Hawkeye gives him a look that is unmistakably disbelief. She does not comment on the change of subject.

"Who was it, just yesterday, who ordered me to get their uniform after I told them to take it easy?" she counters, a little coolly. Roy can tell he's managed to push a button — which is actually hard to do, even for him sometimes; it is _Hawkeye_ after all — and smirks. It comes out a little weak, the angle stretching strange across his mouth.

"It's very lucky my wounds haven't opened back up yet," Roy concedes, which she knows is the closest to shorthand for an apology as he's likely to get.

She sighs and says, "We can't afford to be reckless now." That's what she says, but her seatbelt is already undone. She has one hand turning the keys out of the ignition and the other on the door handle, and Roy learned a long time ago that with Hawkeye, actions are always more important than words. That's what makes her so easy for him to understand.
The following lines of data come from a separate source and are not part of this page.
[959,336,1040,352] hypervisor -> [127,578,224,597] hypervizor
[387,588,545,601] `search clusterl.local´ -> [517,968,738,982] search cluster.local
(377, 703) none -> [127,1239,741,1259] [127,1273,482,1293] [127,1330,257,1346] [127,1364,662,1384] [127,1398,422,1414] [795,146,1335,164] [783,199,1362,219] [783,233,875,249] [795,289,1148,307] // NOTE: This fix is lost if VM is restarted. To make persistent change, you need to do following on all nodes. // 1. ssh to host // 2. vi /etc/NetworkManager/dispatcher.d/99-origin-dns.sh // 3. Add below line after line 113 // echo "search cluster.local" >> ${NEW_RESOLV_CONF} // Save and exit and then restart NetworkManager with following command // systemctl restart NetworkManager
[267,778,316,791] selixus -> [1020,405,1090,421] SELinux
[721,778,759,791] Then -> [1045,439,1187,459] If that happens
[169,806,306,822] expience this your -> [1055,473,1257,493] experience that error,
He'd like to point out that, no, now is the _perfect_ time to be reckless, because what could be any worse at this point? But Roy knows that this is already bothering her just as much as it is him, and there's no point in pouring salt on the wound now. Besides, Roy's side really does hurt, so he figures with some irony that he's kind of maxing out the pain quota for the both of them.

So instead, he just shrugs and pulls a face, and they both climb out of the car. Hawkeye grabs his bundle of belongings from the back seat and comes around to meet him on the sidewalk. She shifts most of his things into the crook of one elbow and presses a bag into his hand — his prescription.

"You'll want to keep track of those," she says.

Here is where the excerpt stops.